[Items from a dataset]

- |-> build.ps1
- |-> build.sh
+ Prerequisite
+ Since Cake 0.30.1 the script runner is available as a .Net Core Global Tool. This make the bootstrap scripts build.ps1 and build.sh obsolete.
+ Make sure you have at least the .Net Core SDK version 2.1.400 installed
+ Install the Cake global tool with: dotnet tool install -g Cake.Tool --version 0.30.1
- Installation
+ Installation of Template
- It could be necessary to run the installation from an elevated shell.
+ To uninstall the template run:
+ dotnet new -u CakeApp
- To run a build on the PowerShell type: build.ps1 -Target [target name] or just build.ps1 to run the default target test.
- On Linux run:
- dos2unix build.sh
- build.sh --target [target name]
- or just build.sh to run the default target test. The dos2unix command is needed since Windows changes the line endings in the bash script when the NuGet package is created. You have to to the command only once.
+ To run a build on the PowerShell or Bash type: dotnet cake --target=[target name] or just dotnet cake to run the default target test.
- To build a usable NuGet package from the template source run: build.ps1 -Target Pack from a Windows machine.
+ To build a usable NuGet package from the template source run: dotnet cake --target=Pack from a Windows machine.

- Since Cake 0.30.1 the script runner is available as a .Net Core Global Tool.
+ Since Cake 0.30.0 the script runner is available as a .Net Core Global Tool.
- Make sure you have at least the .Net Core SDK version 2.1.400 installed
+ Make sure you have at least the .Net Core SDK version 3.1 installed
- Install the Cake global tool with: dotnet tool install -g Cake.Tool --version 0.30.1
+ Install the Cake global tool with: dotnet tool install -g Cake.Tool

---

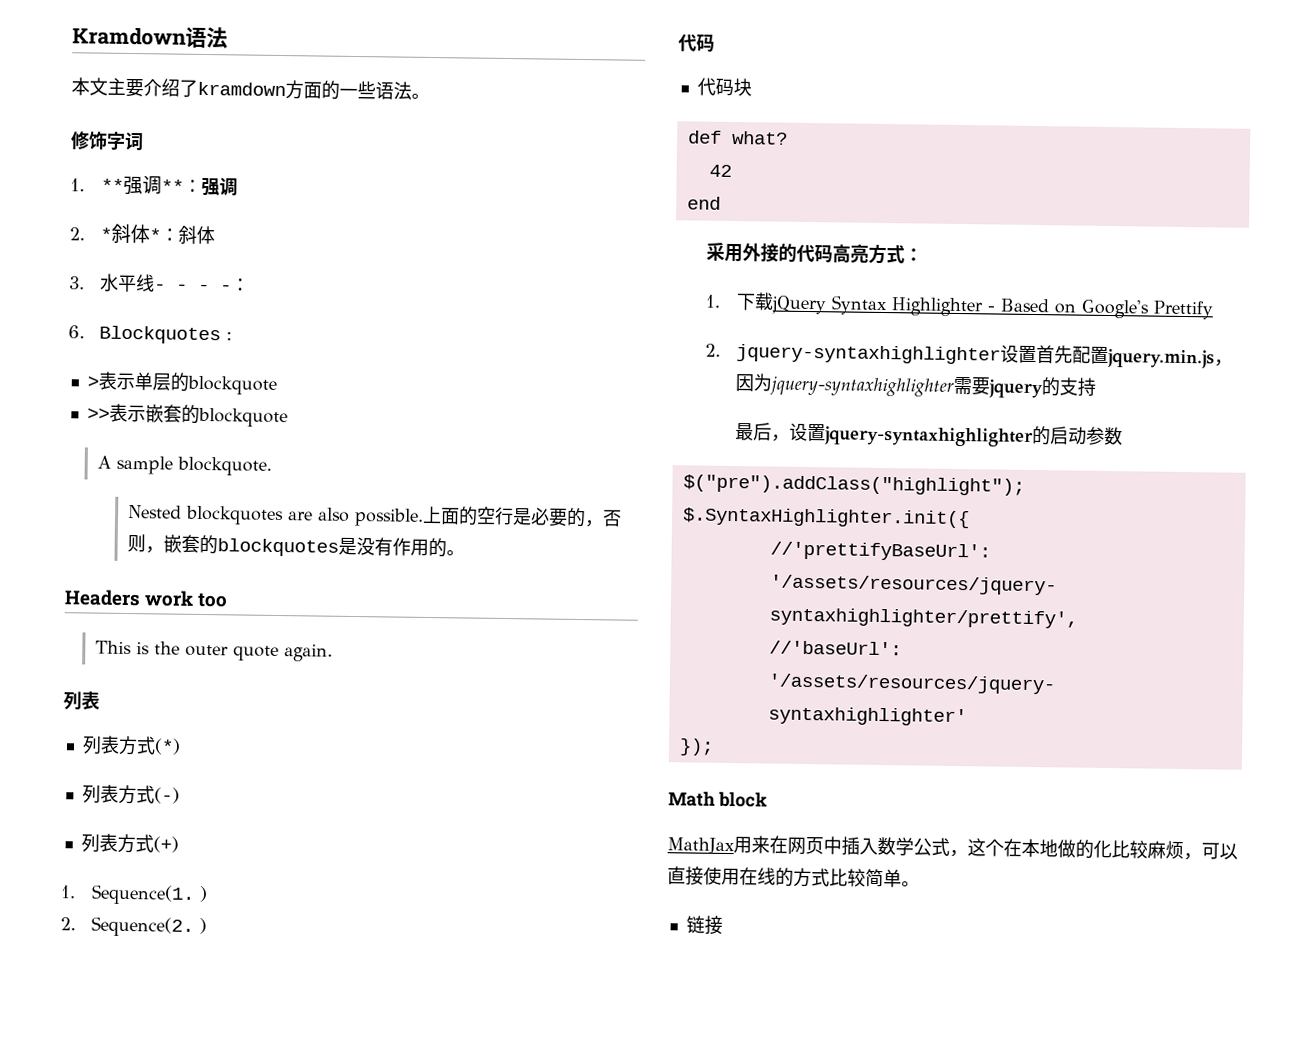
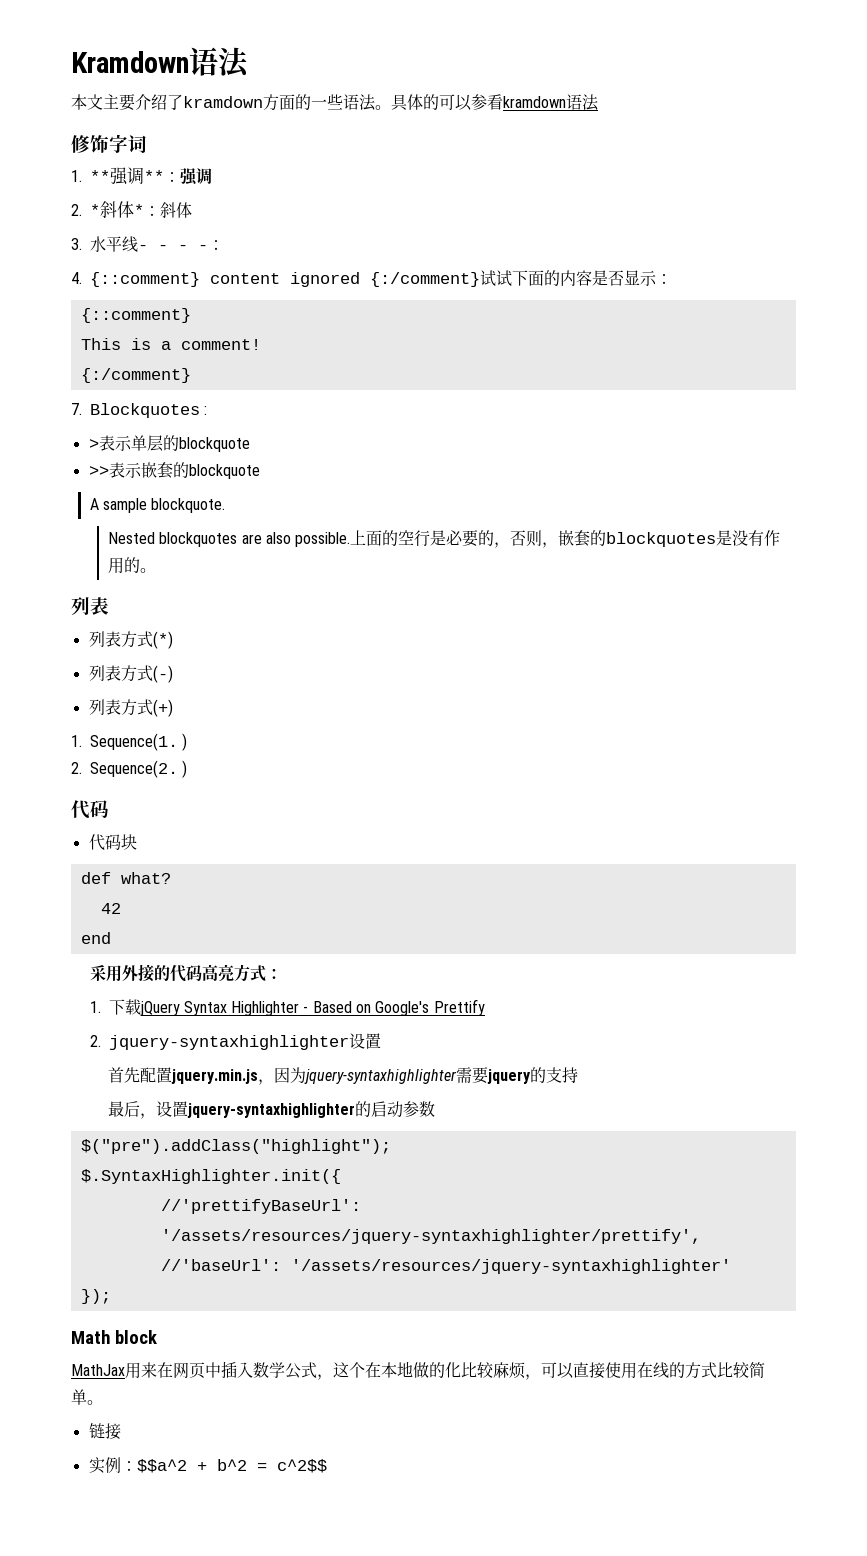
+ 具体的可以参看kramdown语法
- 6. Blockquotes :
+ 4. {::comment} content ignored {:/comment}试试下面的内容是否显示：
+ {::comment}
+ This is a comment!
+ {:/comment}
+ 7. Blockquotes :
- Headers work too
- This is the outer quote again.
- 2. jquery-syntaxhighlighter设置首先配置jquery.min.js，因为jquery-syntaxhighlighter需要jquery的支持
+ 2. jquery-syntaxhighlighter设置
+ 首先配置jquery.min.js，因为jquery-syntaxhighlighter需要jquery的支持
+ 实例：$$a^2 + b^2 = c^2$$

WORK TO COMPLETE >>
Which lines above contain the word "available"? List them.

SOLUTION BELOW >>
+ Since Cake 0.30.1 the script runner is available as a .Net Core Global Tool. This make the bootstrap scripts build.ps1 and build.sh obsolete.
- Since Cake 0.30.1 the script runner is available as a .Net Core Global Tool.
+ Since Cake 0.30.0 the script runner is available as a .Net Core Global Tool.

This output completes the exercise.